(Image comparison data)
[Start of Attachment]

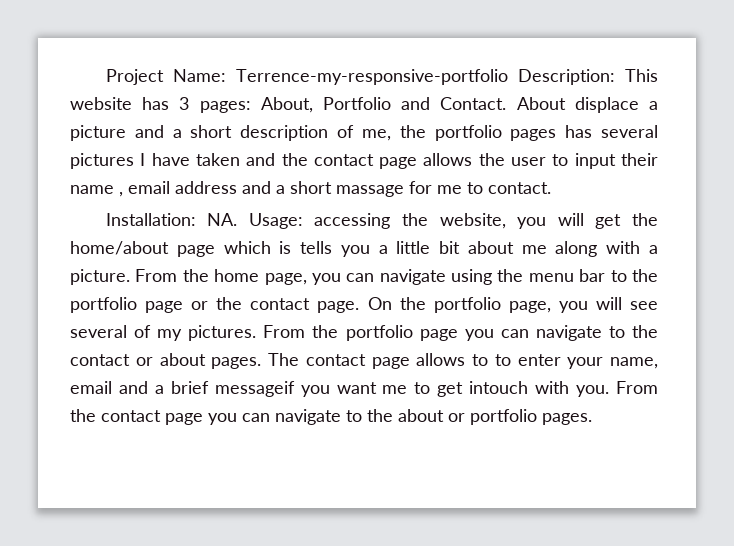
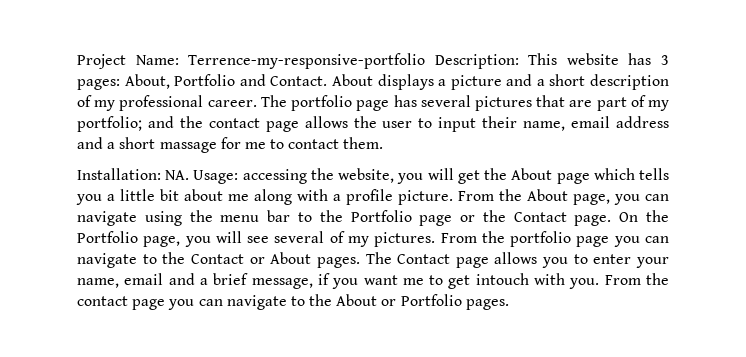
[574,97,639,113] displace -> [377,74,434,90] displays
[361,125,658,141] [70,153,240,169] me, the portfolio pages has several pictures I have taken -> [94,95,669,111] [77,116,142,132] my professional career. The portfolio page has several pictures that are part of my portfolio;
[70,185,123,197] name , -> [523,121,566,131] name,
[488,182,551,194] contact. -> [288,137,384,149] contact them.
[70,241,169,255] home/about -> [511,168,553,180] About
[279,241,292,254] is -> (635, 174) none
(658, 249) none -> [346,189,393,205] profile
[214,269,260,282] home -> [527,189,568,201] About
[70,297,137,313] portfolio -> [350,210,412,222] Portfolio
[250,298,311,310] contact -> [513,212,567,222] Contact
[433,297,501,313] portfolio -> [77,231,138,243] Portfolio
[70,353,206,366] contact or about -> [190,252,312,264] Contact or About
[305,353,488,369] contact page allows to -> [397,252,569,268] Contact page allows you
[214,381,295,397] messageif -> [251,273,330,289] message, if
[398,409,537,425] about or portfolio -> [336,294,462,306] About or Portfolio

[End of Attachment]

Could you repeat the data exactly, omitting its pictures?

SOLUTION TO THIS EXERCISE:
[574,97,639,113] displace -> [377,74,434,90] displays
[361,125,658,141] [70,153,240,169] me, the portfolio pages has several pictures I have taken -> [94,95,669,111] [77,116,142,132] my professional career. The portfolio page has several pictures that are part of my portfolio;
[70,185,123,197] name , -> [523,121,566,131] name,
[488,182,551,194] contact. -> [288,137,384,149] contact them.
[70,241,169,255] home/about -> [511,168,553,180] About
[279,241,292,254] is -> (635, 174) none
(658, 249) none -> [346,189,393,205] profile
[214,269,260,282] home -> [527,189,568,201] About
[70,297,137,313] portfolio -> [350,210,412,222] Portfolio
[250,298,311,310] contact -> [513,212,567,222] Contact
[433,297,501,313] portfolio -> [77,231,138,243] Portfolio
[70,353,206,366] contact or about -> [190,252,312,264] Contact or About
[305,353,488,369] contact page allows to -> [397,252,569,268] Contact page allows you
[214,381,295,397] messageif -> [251,273,330,289] message, if
[398,409,537,425] about or portfolio -> [336,294,462,306] About or Portfolio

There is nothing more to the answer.